What This Means for .NET Teams

Before MAF, a typical .NET team building agentic features had to make several unpleasant choices:

• Use Semantic Kernel for its .NET-native feel but work around its weak multi-agent support
• Use AutoGen for orchestration quality but accept the second-class .NET experience
• Build custom orchestration and give up framework support entirely

MAF 1.0 eliminates those trade-offs for most use cases. The convergence point is real and production-tested — the Semantic Kernel community has been migrating to MAF primitives since the GA release.

The practical migration path for existing Semantic Kernel projects: MAF 1.0 exposes SK’s IKernelPlugin interface, so your existing plugins work without changes. The AsHarnessAgent() wrapper adds the new capabilities (CodeAct, Foundry hosting, OpenTelemetry) to agents that would have been KernelAgent instances in the SK world.

The Trade-Off to Watch

CodeAct is not the right pattern for every tool call sequence. When you need tight control over the order of operations, or when individual tool calls need human-in-the-loop approval between them, the traditional sequential tool call pattern is still appropriate.

The sweet spot for CodeAct is bulk, well-defined tasks where the full set of operations can be expressed as a program: “process these 50 tickets,” “migrate these records,” “generate and send this report.” For interactive, exploratory tasks where the next step depends on human judgment, you probably still want the traditional pattern.

MAF gives you both. The architecture decision is about knowing which to reach for.

The A2A and MCP Integration

MAF 1.0 ships with built-in A2A (Agent-to-Agent) protocol support and MCP (Model Context Protocol) client support. The Build demos showed LangGraph agents, .NET MAF agents, and GitHub Copilot SDK agents collaborating on the same workflow via A2A.
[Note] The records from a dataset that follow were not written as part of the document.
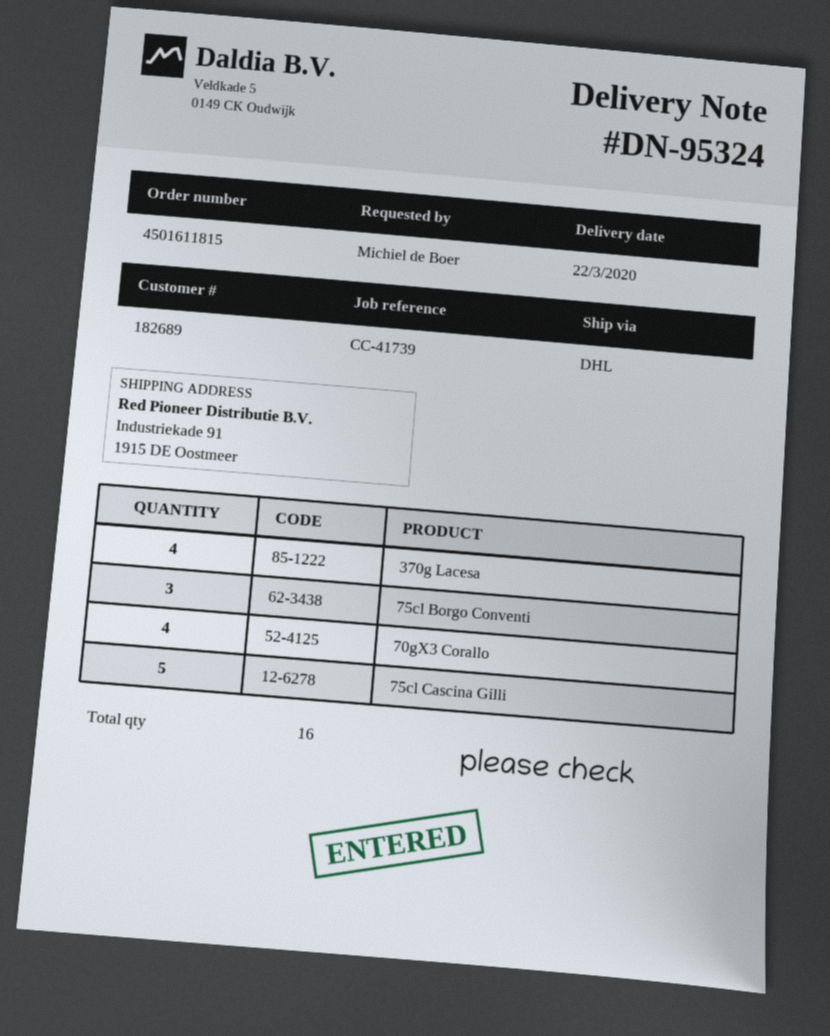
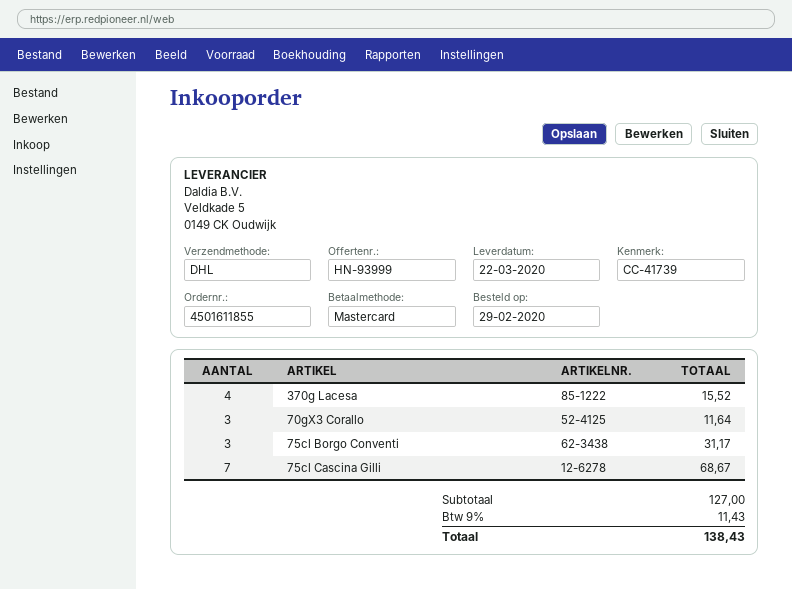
order number: 4501611815 -> 4501611855
70gX3 Corallo: 4 -> 3
75cl Cascina Gilli: 5 -> 7

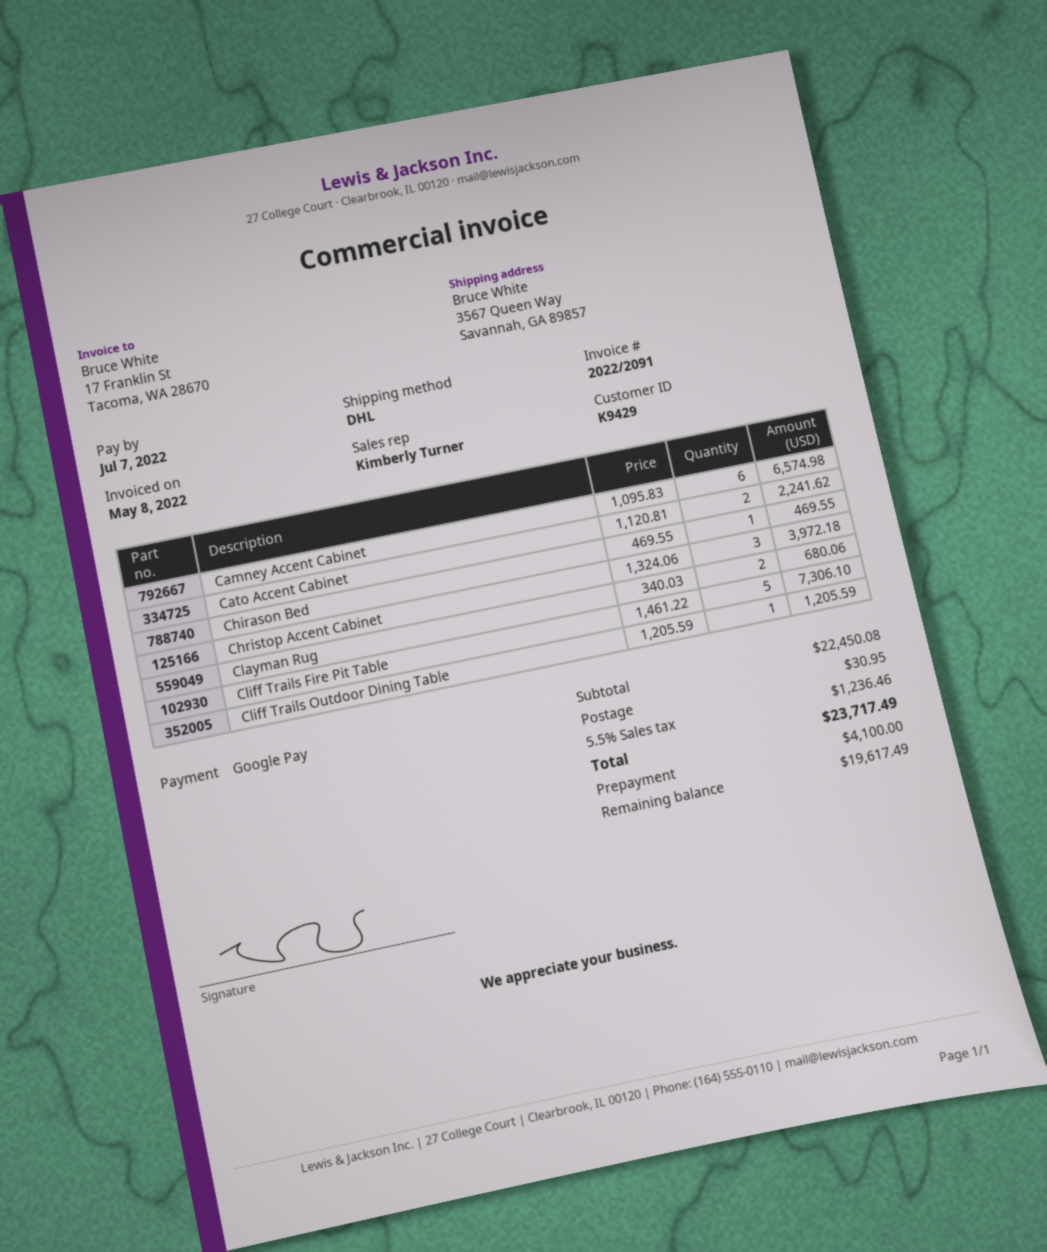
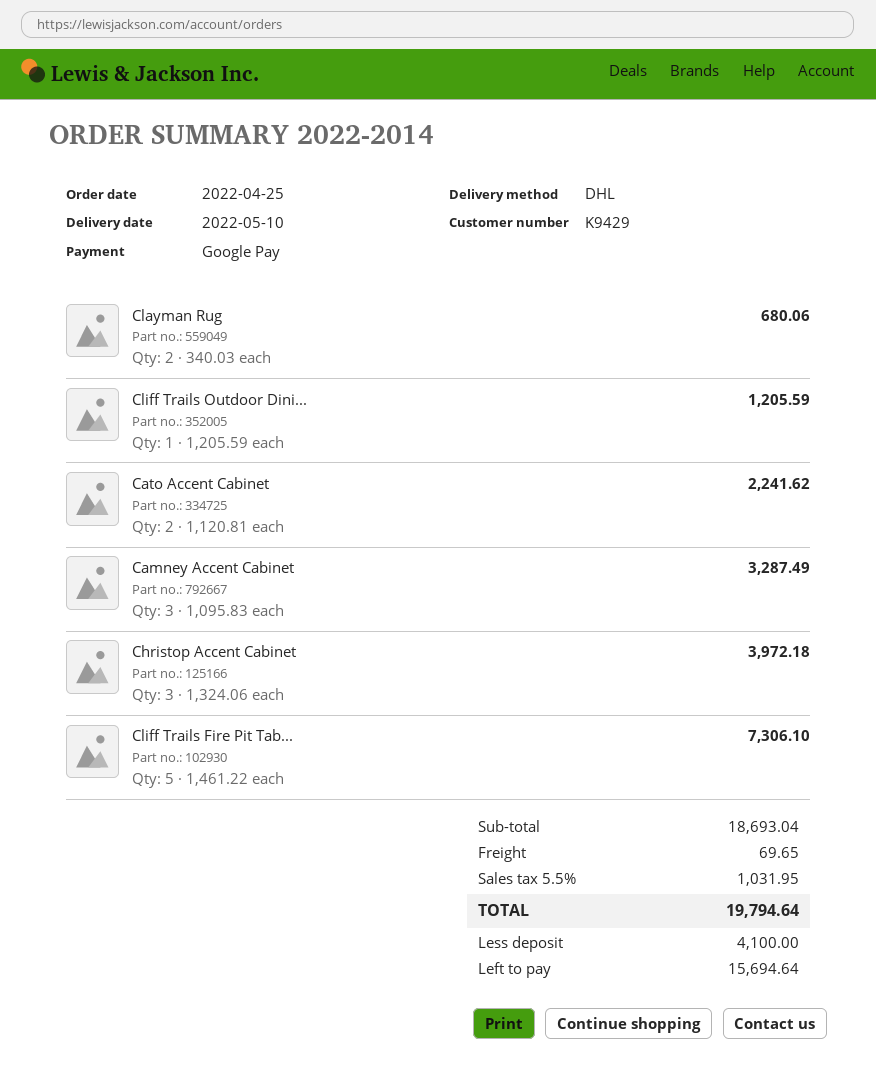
Camney Accent Cabinet: 6 x 1095.83 = 6574.98 -> 3 x 1095.83 = 3287.49
Chirason Bed: 1 x 469.55 = 469.55 -> none
subtotal: 22450.08 -> 18693.04
shipping: 30.95 -> 69.65
tax: 5.5% = 1236.46 -> 5.5% = 1031.95
total: 23717.49 -> 19794.64
balance: 19617.49 -> 15694.64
This interoperability matters more than it might seem. In practice, enterprise agentic systems will be heterogeneous — some components will be best served by LangGraph’s Python ecosystem, others by .NET, others by specialized proprietary agents. A2A is the protocol that makes them composable without vendor lock-in to a single orchestration framework.

The ecosystem is moving faster than the frameworks can document. If you’re building .NET agentic systems today, MAF 1.0 is the right foundation — not because it’s perfect, but because it’s the convergence point where Microsoft is concentrating its investment.